Le ministère de la Justice, de la Culture et des Collectivités locales (MJCL) a tout d'abord prorogé le délai, puis a rejeté la demande, précisant que «le document est accessible au public». Leur réponse faisait référence à la question parlementaire 11634, mais ne répond pas aux questions qui ont été posées.

PQ 11634, déposé par le député du PN, Jason Azzopardi, le 4 novembre a demandé combien de fois le service de nettoyage était envoyé pour enlever les traces du mémorial et le coût de ce travail, y compris les heures supplémentaires.

La réponse du gouvernement indiquait qu '"aucun travailleur n'a été envoyé spécialement pour enlever les traces du mémorial, y compris les bougies et les fleurs". Ils ont dit que tous les travaux de nettoyage effectués au monument du Grand Siège faisaient partie du «travail de routine» des nettoyeurs et qu'il n'y avait «aucun coût lié aux heures supplémentaires» car ce travail faisait partie d'un travail de nuit.

La question parlementaire mentionnée en réponse à notre demande d'accès à l'information n'indique pas combien de fois le monument a été nettoyé, combien de personnes sont impliquées dans le nettoyage, combien d'heures cela prend, ou combien cela a coûté au contribuable. Le refus de la demande d'accès à l'information par le renvoi à cette question parlementaire est donc invalide.

Le mémorial – composé de cartes, de fleurs, de bougies et d'appels à la justice – a été érigé au pied du monument du Grand Siège peu après l'assassinat de Daphne Caruana Galizia en 2017. Le gouvernement a envoyé des travailleurs le nettoyer presque tous les jours. nuit sur les ordres du ministre Bonnici, et chaque matin, des militants et des membres de la famille du journaliste assassiné le remettaient.

Un ouvrier employé pour balayer, nettoyer et laver les espaces publics perçoit un minimum de 11 780 € par an selon une récente gouvernement offre d'emploi. Occupy Justice et la famille Caruana Galizia ont déclaré à The Shift que le mémorial avait été nettoyé environ 500 fois entre octobre 2017 et août 2019. Les contribuables ont le droit de savoir combien cela coûte.

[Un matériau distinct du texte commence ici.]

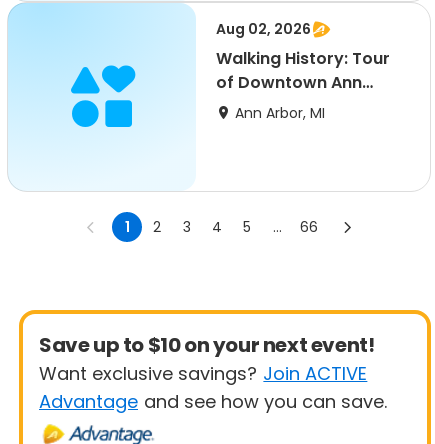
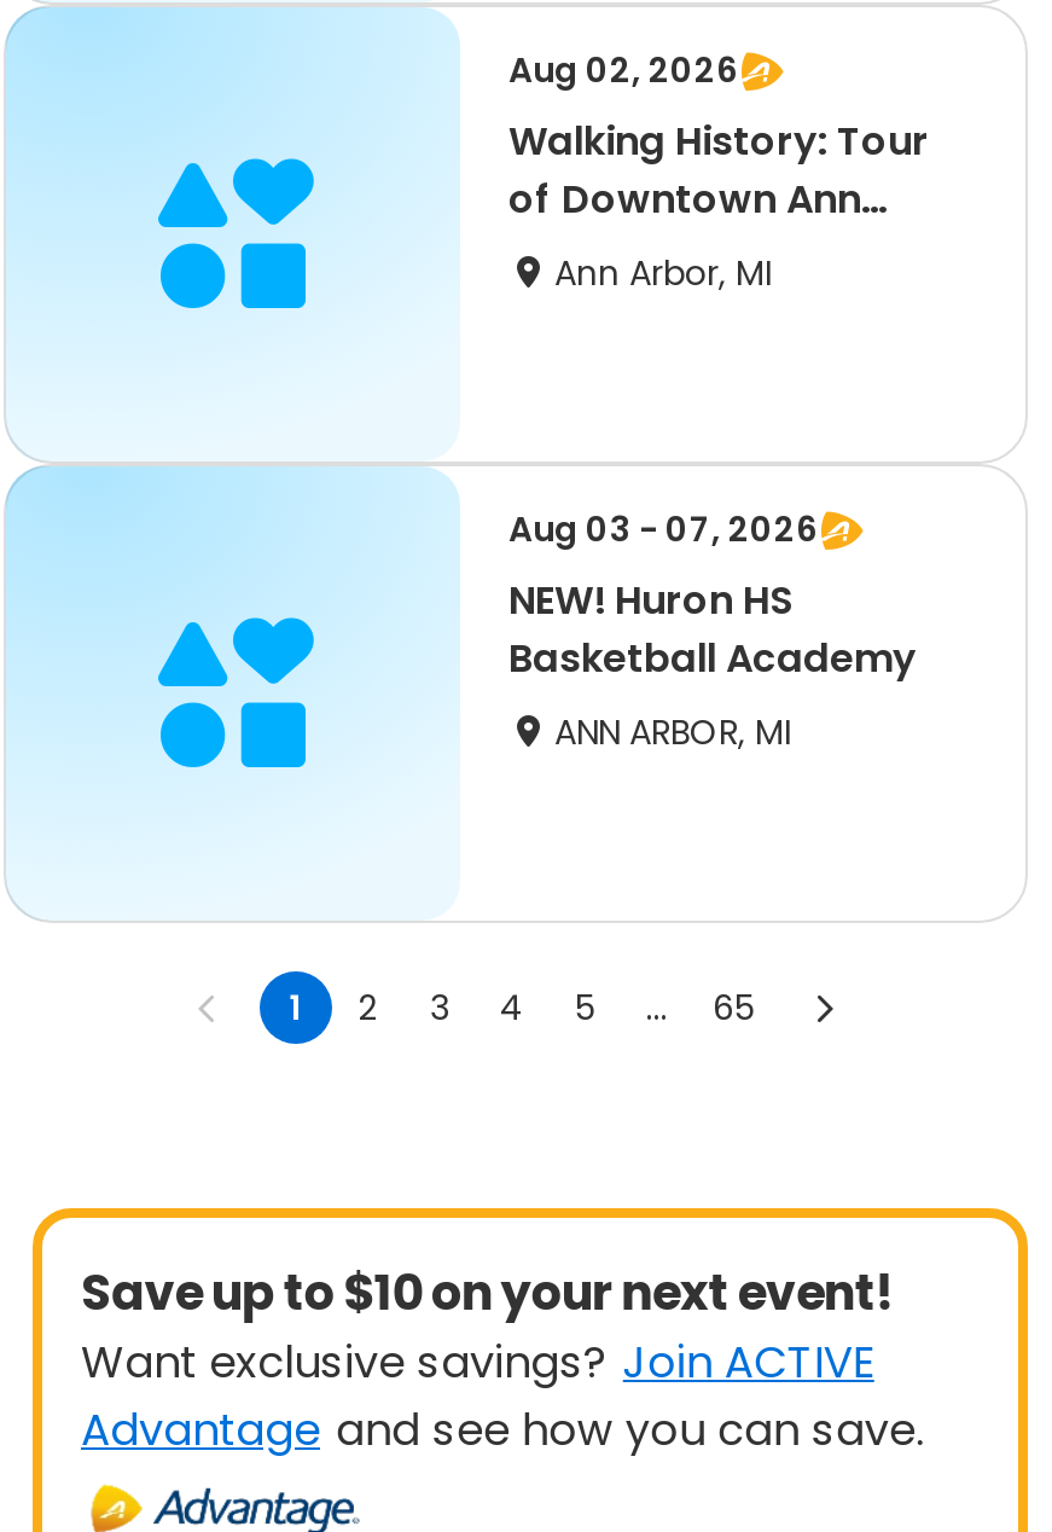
none -> [508,505,917,756] Aug 03 - 07, 2026 | NEW! Huron HS | Basketball Academy | ANN ARBOR, MI
[300,217,318,237] 66 -> [713,983,754,1032] 65

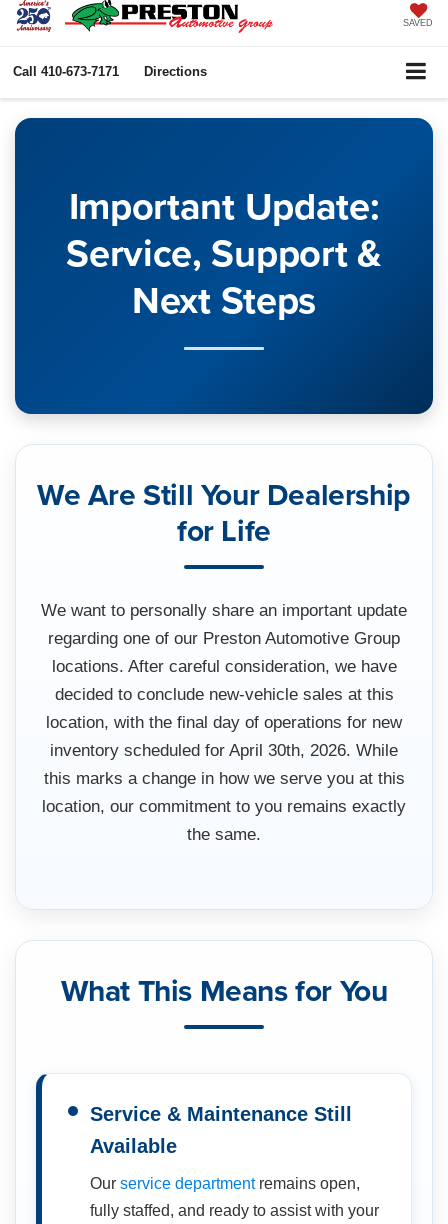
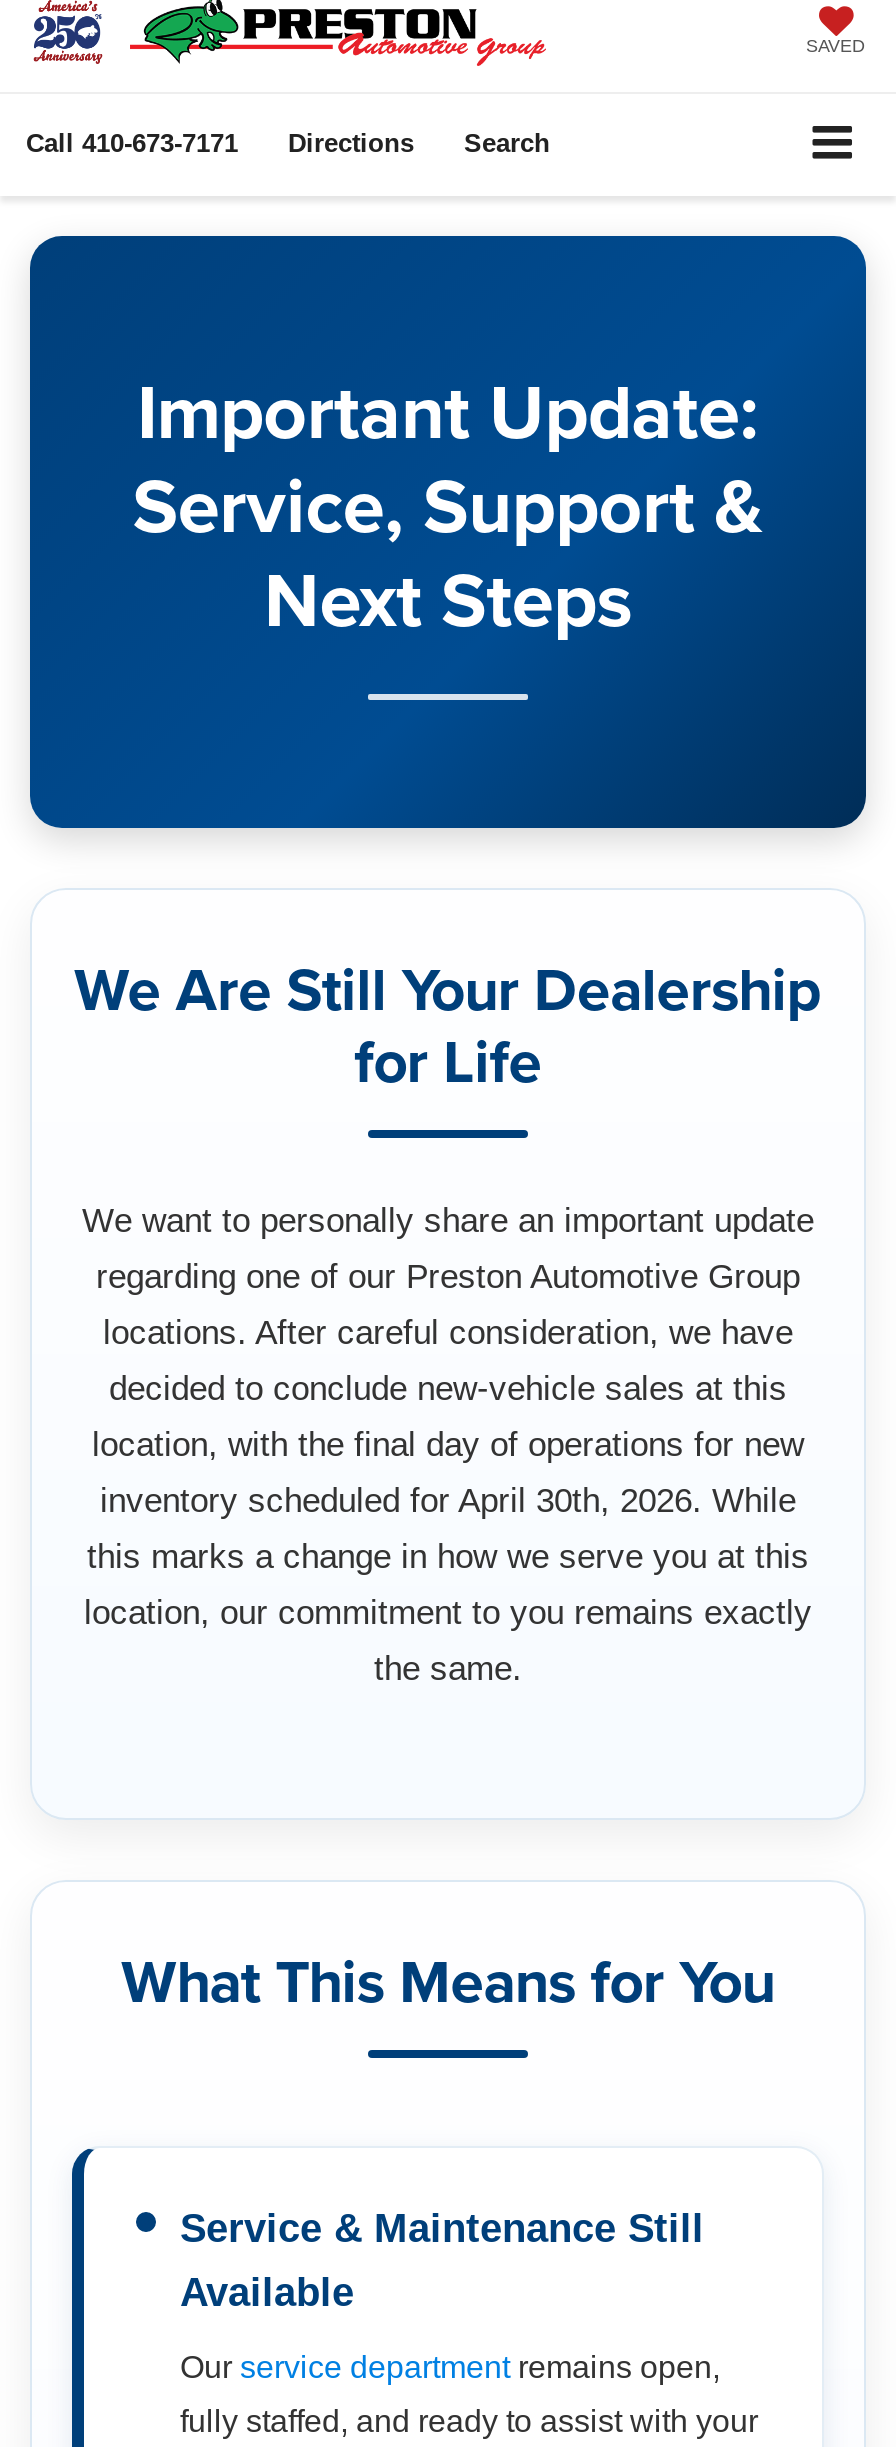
none -> [464,128,550,158] Search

Le nettoyage du mémorial sur les ordres du gouvernement a été largement critiqué par des journalistes locaux et internationaux, la liberté des médias et experts des droits de l'homme, intellectuels et écrivains, membres de la société civile, portails de nouvelles, et des représentants d’organismes internationaux, dont le Conseil de l'Europe, le Parlement européen, la Commission européenne et les Nations unies, qui décrivent les actions du gouvernement comme non démocratique, répressif et une violation de la liberté d’expression et du droit de manifester.

Journalistes et activistes ont également été agressés et menacés de mort par des passants lors de la visite du mémorial, ce qui a incité reportages sur la cartographie de la liberté des médias, une plateforme qui surveille les menaces contre les journalistes dans l’UE.

Le gouvernement maltais a également été critiqué à plusieurs reprises pour avoir omis de fournir des informations en vertu de la loi sur la liberté de l'information, une loi qui devrait assurer la transparence et la responsabilité du gouvernement en donnant le public et les journalistes le droit à l'information détenue par les autorités.

Un total de 402 demandes d'accès à l'information ont été déposées à Malte entre 2015 et 2017. Seulement 54% ont été accueillies en tout ou en partie. Les 46% restants ont été refusés.